┌────────

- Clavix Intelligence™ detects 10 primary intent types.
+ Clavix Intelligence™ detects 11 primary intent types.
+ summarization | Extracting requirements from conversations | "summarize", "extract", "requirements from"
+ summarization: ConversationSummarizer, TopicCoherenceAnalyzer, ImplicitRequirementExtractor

└────────
┌────────

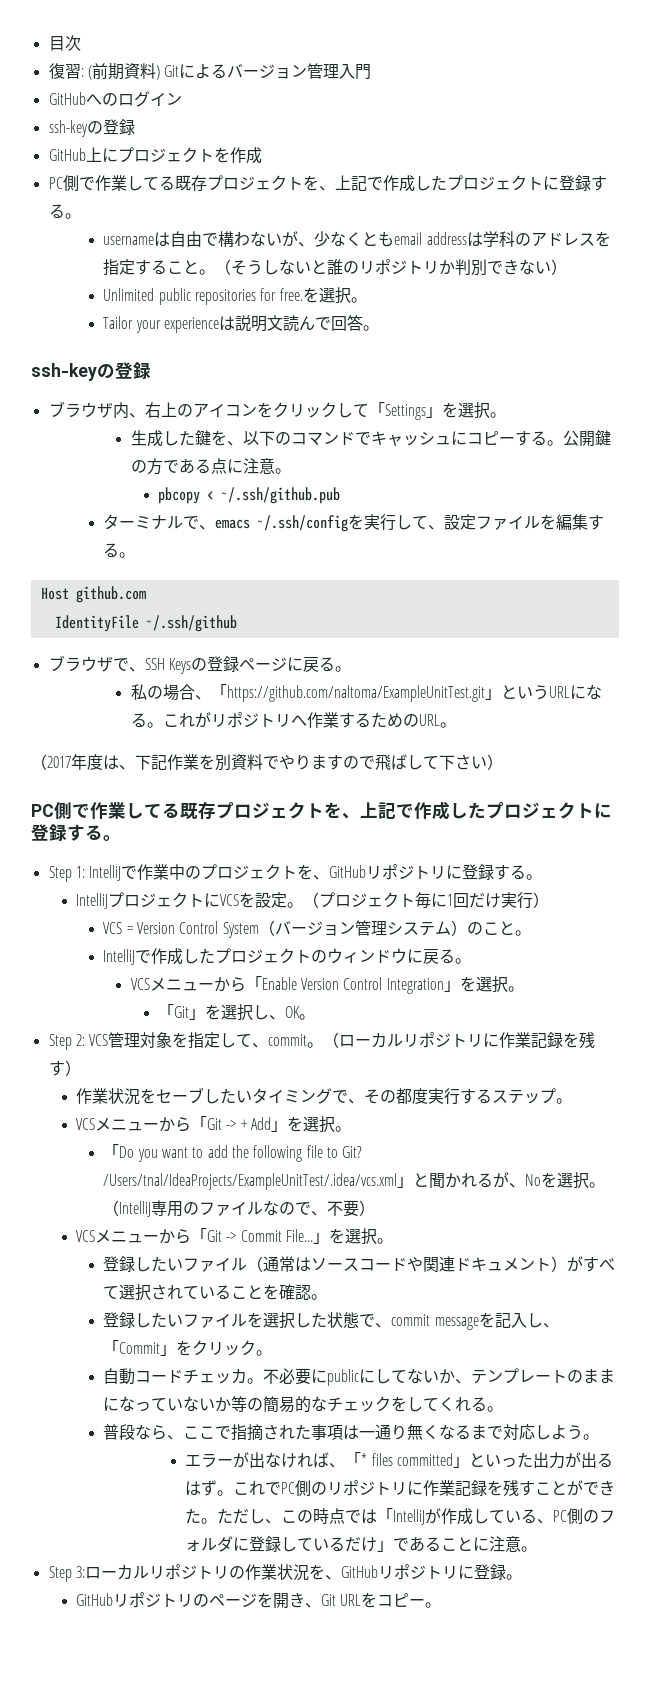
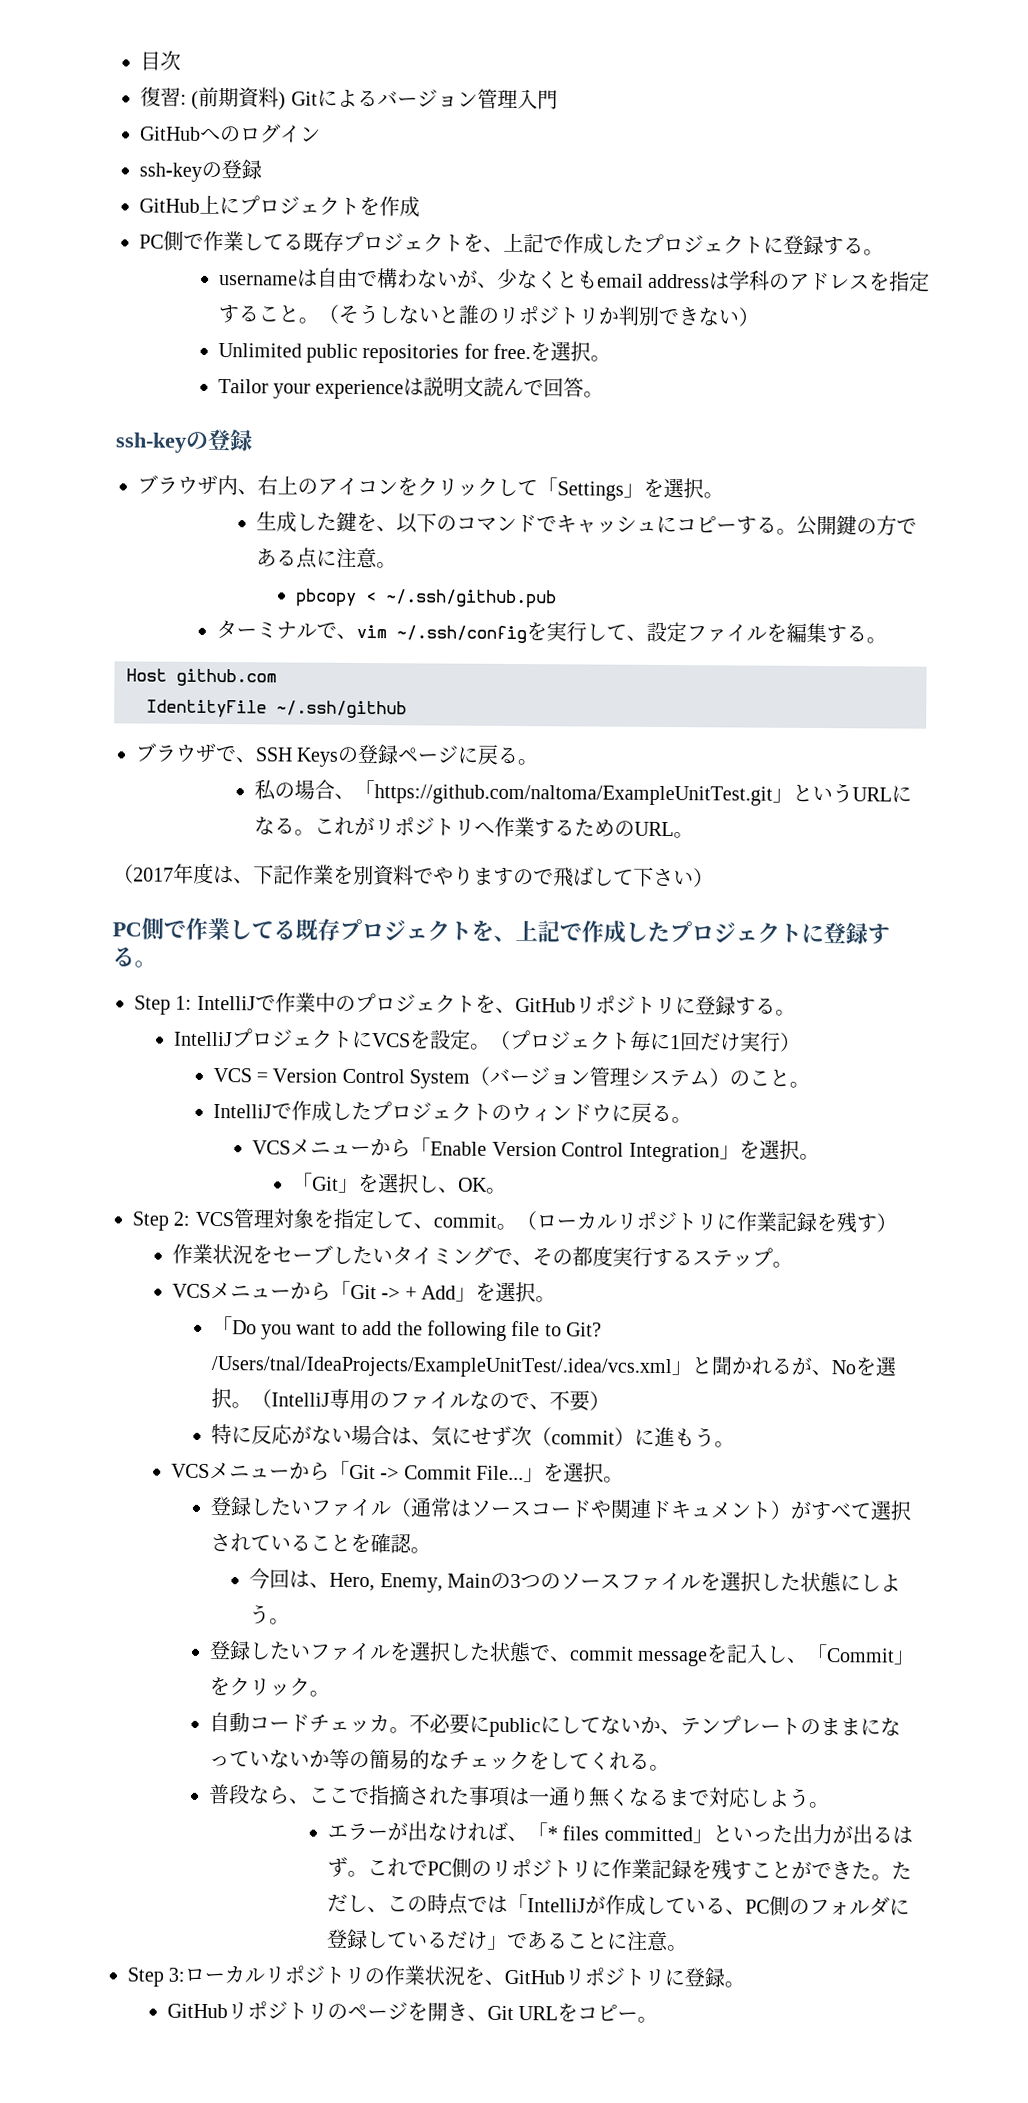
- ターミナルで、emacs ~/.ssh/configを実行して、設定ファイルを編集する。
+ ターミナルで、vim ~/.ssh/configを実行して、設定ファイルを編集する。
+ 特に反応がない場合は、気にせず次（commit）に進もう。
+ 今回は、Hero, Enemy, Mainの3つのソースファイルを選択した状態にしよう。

└────────
┌────────

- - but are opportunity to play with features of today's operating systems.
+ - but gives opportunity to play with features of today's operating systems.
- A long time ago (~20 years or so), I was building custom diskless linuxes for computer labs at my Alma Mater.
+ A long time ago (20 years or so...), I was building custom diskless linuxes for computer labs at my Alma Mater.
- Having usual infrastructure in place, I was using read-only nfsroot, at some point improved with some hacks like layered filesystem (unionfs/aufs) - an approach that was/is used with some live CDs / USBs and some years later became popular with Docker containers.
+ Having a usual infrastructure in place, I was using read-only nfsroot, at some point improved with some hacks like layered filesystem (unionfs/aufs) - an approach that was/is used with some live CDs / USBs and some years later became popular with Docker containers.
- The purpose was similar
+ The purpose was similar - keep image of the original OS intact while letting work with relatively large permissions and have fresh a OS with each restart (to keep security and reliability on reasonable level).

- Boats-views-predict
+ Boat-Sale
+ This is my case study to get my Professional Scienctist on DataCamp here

└────────

■ PROBLEM REQUIREMENTS ■
Using the material above, work out how many lines contain the string "with". Give that number alone.

■ EXERCISE RESPONSE ■
5